WHAT THE TASK ASKS => Among the entries below, one stretch runs from the line that contains "tax: 17% = 1010.03 -> 17% = 979.43" through the line that contains "Jersey Real Betis". Repeat that stretch exactly, ends included, and only that.

[Edit tracking data]
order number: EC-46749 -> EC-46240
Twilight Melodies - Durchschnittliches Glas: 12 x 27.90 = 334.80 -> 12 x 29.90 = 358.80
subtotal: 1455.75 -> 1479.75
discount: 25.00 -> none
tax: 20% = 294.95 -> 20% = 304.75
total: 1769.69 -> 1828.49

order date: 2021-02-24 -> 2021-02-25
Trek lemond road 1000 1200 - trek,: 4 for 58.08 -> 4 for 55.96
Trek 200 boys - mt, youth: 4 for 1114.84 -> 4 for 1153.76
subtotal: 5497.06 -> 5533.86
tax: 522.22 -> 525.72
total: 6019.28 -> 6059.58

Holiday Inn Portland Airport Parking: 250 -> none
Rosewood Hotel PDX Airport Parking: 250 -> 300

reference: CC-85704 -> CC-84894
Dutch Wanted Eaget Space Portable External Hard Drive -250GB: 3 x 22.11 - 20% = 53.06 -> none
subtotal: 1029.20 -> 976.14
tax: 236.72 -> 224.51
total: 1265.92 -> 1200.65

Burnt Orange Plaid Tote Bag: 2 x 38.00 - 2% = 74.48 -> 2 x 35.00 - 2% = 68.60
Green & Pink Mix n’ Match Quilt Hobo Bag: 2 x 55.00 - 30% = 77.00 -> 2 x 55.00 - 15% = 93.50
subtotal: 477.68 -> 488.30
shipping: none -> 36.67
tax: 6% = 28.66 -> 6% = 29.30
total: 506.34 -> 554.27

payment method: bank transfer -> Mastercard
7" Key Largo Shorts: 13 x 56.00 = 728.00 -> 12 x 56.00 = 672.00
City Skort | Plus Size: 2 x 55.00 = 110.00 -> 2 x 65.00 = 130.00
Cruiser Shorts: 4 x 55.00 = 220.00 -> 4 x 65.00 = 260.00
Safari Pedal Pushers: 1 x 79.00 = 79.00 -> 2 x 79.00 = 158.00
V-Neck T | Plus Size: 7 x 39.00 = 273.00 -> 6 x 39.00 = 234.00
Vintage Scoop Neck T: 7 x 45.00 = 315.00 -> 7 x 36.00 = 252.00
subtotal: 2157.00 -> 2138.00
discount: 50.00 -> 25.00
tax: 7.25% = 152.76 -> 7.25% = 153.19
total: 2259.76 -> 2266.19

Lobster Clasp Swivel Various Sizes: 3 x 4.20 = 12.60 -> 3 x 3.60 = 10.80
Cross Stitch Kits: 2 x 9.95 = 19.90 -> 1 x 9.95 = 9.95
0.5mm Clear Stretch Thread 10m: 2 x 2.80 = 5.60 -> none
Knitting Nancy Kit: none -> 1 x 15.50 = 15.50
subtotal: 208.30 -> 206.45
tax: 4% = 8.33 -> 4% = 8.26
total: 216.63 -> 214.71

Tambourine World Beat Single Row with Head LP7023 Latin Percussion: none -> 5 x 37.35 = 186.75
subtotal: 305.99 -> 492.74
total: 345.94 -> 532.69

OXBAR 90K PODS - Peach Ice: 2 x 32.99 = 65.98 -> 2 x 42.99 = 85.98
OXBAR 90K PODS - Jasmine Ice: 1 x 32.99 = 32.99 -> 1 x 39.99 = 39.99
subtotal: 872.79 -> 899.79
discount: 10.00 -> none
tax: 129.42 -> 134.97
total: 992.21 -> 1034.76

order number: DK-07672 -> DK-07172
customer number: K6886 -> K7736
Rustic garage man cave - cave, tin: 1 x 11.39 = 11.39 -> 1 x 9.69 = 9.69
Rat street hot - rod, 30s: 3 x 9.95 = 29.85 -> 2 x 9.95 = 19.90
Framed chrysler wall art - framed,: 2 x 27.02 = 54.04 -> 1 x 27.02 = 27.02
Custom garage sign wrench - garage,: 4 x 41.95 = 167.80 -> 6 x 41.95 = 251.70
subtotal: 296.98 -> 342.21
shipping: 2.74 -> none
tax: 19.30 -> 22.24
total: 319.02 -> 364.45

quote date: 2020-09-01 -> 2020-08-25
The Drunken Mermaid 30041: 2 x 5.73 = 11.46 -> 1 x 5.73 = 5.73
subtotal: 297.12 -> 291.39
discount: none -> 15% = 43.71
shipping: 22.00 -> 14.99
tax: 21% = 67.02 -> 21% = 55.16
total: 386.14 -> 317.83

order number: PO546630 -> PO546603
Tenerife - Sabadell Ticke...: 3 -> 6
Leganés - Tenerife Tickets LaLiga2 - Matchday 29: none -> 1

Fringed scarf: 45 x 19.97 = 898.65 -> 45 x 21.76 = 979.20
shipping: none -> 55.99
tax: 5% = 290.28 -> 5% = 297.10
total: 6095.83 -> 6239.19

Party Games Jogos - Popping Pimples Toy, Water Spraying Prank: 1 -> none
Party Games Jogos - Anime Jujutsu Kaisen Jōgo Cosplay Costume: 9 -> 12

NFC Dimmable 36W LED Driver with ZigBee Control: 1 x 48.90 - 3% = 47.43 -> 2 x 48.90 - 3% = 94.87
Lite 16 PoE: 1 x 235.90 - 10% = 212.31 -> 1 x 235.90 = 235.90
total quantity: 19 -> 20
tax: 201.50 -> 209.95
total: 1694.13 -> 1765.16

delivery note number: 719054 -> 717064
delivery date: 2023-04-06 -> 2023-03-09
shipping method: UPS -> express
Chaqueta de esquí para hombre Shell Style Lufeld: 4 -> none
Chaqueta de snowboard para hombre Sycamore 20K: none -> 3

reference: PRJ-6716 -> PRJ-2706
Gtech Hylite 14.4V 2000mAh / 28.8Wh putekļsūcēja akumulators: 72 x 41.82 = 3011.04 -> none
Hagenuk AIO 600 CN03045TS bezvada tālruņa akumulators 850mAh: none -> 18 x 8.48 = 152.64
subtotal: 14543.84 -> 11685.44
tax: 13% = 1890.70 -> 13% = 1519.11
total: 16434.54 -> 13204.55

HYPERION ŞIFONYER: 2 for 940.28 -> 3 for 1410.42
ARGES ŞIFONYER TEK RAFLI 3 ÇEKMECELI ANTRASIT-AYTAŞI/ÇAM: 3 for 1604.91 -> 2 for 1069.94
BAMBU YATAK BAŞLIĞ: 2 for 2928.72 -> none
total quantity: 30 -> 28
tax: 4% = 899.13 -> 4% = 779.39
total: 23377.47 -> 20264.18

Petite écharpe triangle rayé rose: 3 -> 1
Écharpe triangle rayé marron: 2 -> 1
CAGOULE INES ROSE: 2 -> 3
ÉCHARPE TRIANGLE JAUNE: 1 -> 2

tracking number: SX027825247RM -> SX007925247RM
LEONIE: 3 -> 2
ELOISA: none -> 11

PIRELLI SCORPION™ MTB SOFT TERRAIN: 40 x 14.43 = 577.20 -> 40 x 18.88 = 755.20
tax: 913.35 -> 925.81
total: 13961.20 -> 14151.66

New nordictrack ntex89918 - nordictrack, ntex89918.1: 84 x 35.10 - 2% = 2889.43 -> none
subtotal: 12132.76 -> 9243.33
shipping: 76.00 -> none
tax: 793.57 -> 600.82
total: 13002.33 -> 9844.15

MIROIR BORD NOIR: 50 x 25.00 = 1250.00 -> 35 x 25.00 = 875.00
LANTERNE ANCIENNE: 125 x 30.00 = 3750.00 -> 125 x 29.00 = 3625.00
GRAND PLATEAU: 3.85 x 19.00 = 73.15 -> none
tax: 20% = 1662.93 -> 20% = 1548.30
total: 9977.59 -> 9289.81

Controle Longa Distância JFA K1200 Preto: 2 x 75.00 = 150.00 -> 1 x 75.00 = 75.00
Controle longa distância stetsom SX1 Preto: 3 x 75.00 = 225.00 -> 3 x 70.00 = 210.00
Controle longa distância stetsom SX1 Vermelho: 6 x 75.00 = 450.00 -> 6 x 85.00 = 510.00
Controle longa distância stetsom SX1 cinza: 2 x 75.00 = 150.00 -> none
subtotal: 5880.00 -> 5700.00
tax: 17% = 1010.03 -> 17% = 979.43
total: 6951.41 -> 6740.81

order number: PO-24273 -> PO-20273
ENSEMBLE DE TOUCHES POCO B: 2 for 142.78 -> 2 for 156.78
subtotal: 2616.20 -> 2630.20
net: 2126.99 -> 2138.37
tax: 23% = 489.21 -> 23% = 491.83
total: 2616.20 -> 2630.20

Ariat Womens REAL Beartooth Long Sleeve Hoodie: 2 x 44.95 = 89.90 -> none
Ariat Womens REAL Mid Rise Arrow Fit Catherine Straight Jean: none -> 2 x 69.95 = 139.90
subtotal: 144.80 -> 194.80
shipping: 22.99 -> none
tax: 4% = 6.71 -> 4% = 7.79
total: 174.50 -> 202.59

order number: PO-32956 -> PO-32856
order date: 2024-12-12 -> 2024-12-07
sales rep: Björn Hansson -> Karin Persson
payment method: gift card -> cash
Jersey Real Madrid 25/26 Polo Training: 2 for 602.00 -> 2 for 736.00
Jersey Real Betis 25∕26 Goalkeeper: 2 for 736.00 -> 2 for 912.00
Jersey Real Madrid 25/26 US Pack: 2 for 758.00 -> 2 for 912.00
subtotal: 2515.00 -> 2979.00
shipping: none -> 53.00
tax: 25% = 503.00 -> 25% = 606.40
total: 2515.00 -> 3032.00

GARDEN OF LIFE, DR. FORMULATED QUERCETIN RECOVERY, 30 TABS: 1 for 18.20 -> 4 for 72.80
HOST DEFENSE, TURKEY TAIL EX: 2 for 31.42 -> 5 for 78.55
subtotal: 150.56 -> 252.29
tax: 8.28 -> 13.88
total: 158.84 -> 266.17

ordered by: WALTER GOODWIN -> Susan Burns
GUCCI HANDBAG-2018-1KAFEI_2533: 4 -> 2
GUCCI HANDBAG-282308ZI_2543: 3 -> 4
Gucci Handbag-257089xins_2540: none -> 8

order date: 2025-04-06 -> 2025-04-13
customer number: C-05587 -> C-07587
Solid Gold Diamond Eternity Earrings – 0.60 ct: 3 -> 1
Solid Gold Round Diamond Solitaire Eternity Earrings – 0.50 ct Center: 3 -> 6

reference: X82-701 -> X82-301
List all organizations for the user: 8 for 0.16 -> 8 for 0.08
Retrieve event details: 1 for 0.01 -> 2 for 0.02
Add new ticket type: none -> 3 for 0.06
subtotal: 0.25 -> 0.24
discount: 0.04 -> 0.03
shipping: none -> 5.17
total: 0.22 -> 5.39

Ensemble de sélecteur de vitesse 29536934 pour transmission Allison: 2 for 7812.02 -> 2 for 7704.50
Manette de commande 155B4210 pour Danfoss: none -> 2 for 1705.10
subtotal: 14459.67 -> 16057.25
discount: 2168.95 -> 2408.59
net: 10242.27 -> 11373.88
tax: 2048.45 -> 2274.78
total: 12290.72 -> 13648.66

RESPONSE BELOW =>
tax: 17% = 1010.03 -> 17% = 979.43
total: 6951.41 -> 6740.81

order number: PO-24273 -> PO-20273
ENSEMBLE DE TOUCHES POCO B: 2 for 142.78 -> 2 for 156.78
subtotal: 2616.20 -> 2630.20
net: 2126.99 -> 2138.37
tax: 23% = 489.21 -> 23% = 491.83
total: 2616.20 -> 2630.20

Ariat Womens REAL Beartooth Long Sleeve Hoodie: 2 x 44.95 = 89.90 -> none
Ariat Womens REAL Mid Rise Arrow Fit Catherine Straight Jean: none -> 2 x 69.95 = 139.90
subtotal: 144.80 -> 194.80
shipping: 22.99 -> none
tax: 4% = 6.71 -> 4% = 7.79
total: 174.50 -> 202.59

order number: PO-32956 -> PO-32856
order date: 2024-12-12 -> 2024-12-07
sales rep: Björn Hansson -> Karin Persson
payment method: gift card -> cash
Jersey Real Madrid 25/26 Polo Training: 2 for 602.00 -> 2 for 736.00
Jersey Real Betis 25∕26 Goalkeeper: 2 for 736.00 -> 2 for 912.00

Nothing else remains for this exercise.